The Best Way to Teach Your Kids the Best Thing

I had great parents. They weren’t perfect (who is?) but they gave us secure and fun childhoods. They launched us pretty well into adulthood. What I’m most grateful for, though, is what they taught us about priorities and how they taught it. The life lesson I think sums up our years living at home is this:

The best thing you can do with your life is live it for Jesus.

What were the things they said and did that makes that the over-arching life lesson I remember?

They said it.

My parents were not “in ministry.” My dad wasn’t a pastor; they weren’t missionaries. My dad was a personnel manager for Nabisco (yum, oreos!); my mom worked as a bookkeeper for an ophthalmologist. But they talked about the privilege of serving Jesus with their lives. They talked of what a privilege it would be in our lives.

If God called us to full-time ministry, that would be awesome. (They probably didn’t use that word—was awesome even a thing in the 1960s and ’70s?) But if we worked “secular” jobs, living out the talents God gave us, we could (and should) still see as our priority to serve God in and through and around those jobs.

They lived it.

My folks didn’t just talk Jesus talk; they walked Jesus’s walk. They used their gifts in the church. They both sang in the choir, my dad was on the board, my mom helped plan all sorts of the events and taught Sunday school. But they didn’t just “live for Jesus” at church. They lived Jesus’s love in our neighborhood, knowing their neighbors and caring for them. My mom served as a Cub Scouts den mother. They lived a life of love and engagement at their workplaces, speaking about Jesus where and when it was appropriate.

Two of my treasured possessions are these pocket Bibles, Bibles my parents carried with them so they were always prepared if their well-lived love and faith opened up the opportunity to tell someone how Jesus made a difference in their lives. Can you see how well-worn those Bibles are? My folks loved God’s Word and they knew how to use it.

And they cultivated a love for God’s Word in each of us. We read it together as a family, sometimes successfully, often not. But we also talked about what we learned in Sunday school and church over Sunday dinner; as we got older, we argued about the meaning of certain passages. We learned memory verses—yes, it was one of the way we earned scholarships toward camp, but it was also because my parents believed Psalm 119:11—”I have hidden your word in my heart that I might not sin against you.” Knowing God’s Word would help us live holier, healthier lives—lives of service for God—and so they helped us learn it.

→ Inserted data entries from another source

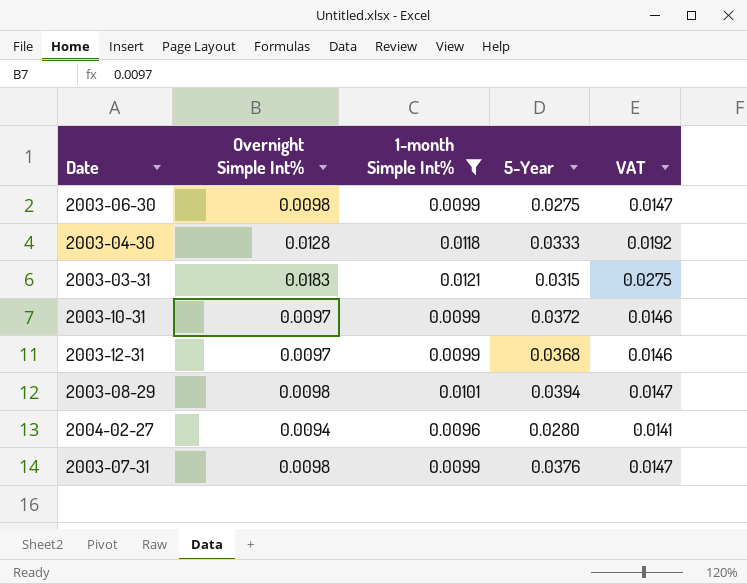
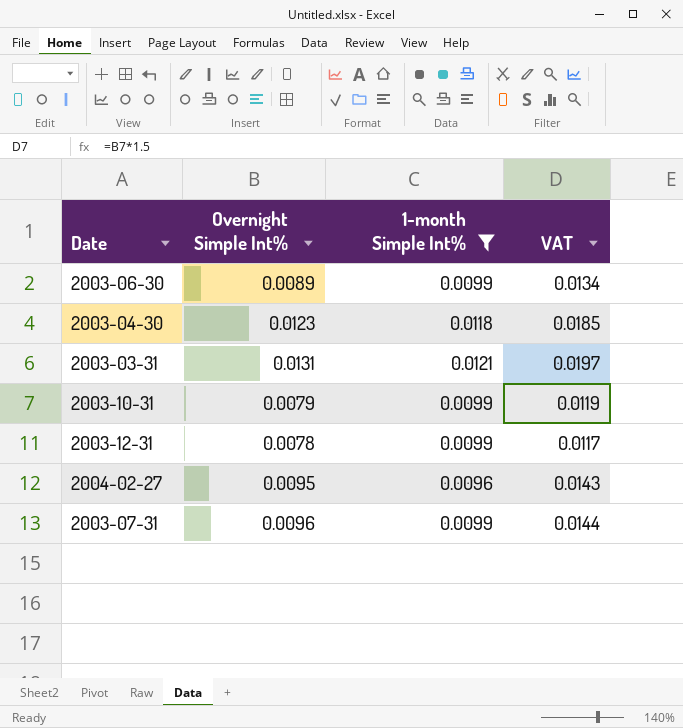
column 5-Year | position: 4 -> none
row 2003-08-29: 0.0098 | 0.0101 | 0.0394 | 0.0147 -> none
2003-06-30 | Overnight Simple Int%: 0.0098 -> 0.0089
2003-06-30 | VAT: 0.0147 -> 0.0134
2003-04-30 | Overnight Simple Int%: 0.0128 -> 0.0123
2003-04-30 | VAT: 0.0192 -> 0.0185
2003-03-31 | Overnight Simple Int%: 0.0183 -> 0.0131
2003-03-31 | VAT: 0.0275 -> 0.0197
2003-10-31 | Overnight Simple Int%: 0.0097 -> 0.0079
2003-10-31 | VAT: 0.0146 -> 0.0119
2003-12-31 | Overnight Simple Int%: 0.0097 -> 0.0078
2003-12-31 | VAT: 0.0146 -> 0.0117
2004-02-27 | Overnight Simple Int%: 0.0094 -> 0.0095
2004-02-27 | VAT: 0.0141 -> 0.0143
2003-07-31 | Overnight Simple Int%: 0.0098 -> 0.0096
2003-07-31 | VAT: 0.0147 -> 0.0144

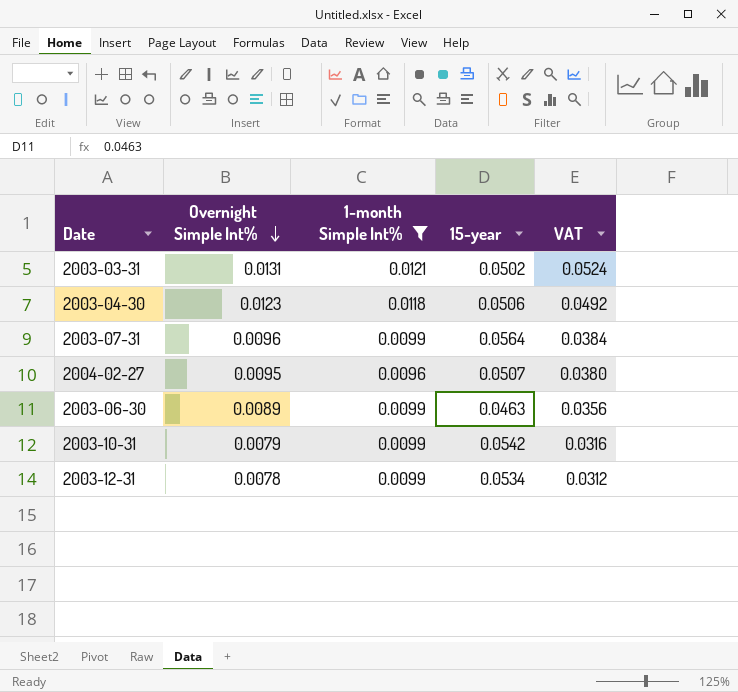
row order: none -> Overnight Simple Int% descending
column 15-year | position: none -> 4
column VAT | formula: [Overnight Simple Int%] * 1.5 -> [Overnight Simple Int%] * 4

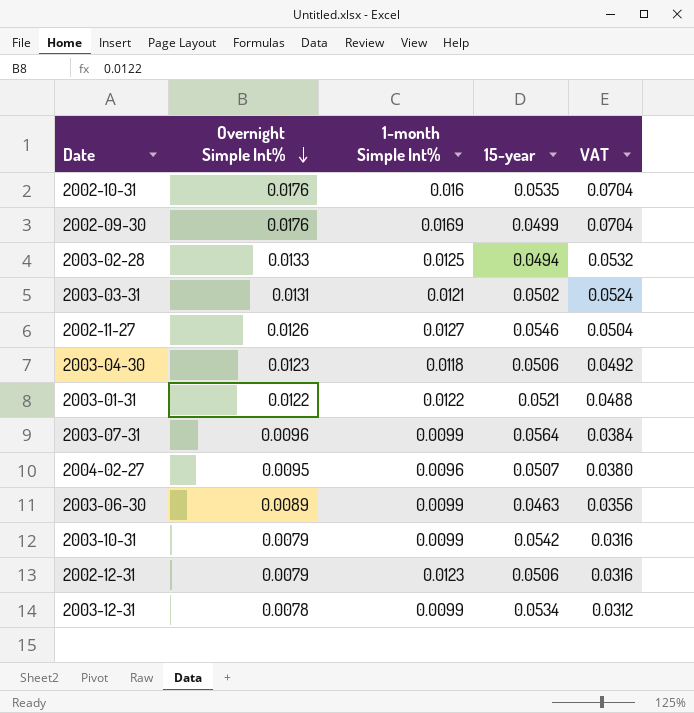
filter: 1-month Simple Int% <= 0.0121 -> none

They invited into our lives others who lived it.

When you believe the most important thing you can do with your life is live it for Jesus, you want your kids to believe that too. But sometimes teenagers don’t take in what parents are dishing up. So my parents made sure we got to know other people living lives sold out for Jesus.

Coplands and Blockers, a few of my parents’ friends who loved Jesus and influenced us

They encouraged our friendships with other adults in our church. They did everything they could to support our involvement in whatever church activities and Bible studies we expressed interested in. They invited people whose Christian faith they respected over for dinner or games or took trips together so we would get to know other adults who lived varied lives but all for Jesus.

When missionaries our church supported were back in the States and visited our church, my parents volunteered to host them for a meal. They wanted us to know missionaries, to understand they were ordinary people doing extraordinary things for God. They wanted us to consider missions as a career. When my brother Carl thought he wanted to be a doctor, they ensured the missionary doctor serving in Bangladesh came to our house for Sunday dinner. (My mom also brought home an extra eyeball from the ophthalmologist’s office for my brother to examine, but that’s another story.)

My parents never, ever pushed us to be in full-time Christian work. But it’s interesting to me that we have all been full-time Christian work. Carl, who in high school wanted to be a doctor, became a pastor. Bob spent two years in Bangladesh as a missionary, and recently, in his 60s, became ordained, after voluntarily “pastoring” multiple churches while his paycheck came from elsewhere. I’ve served as a pastor’s wife for more than 30 years, 13 of them in church planting, which is full-time ministry without the paycheck.

Do you believe that the best thing you can do with your life is live it for Jesus?

Do your words and your life and your friendships convince your kids that you believe it so that they want that life too?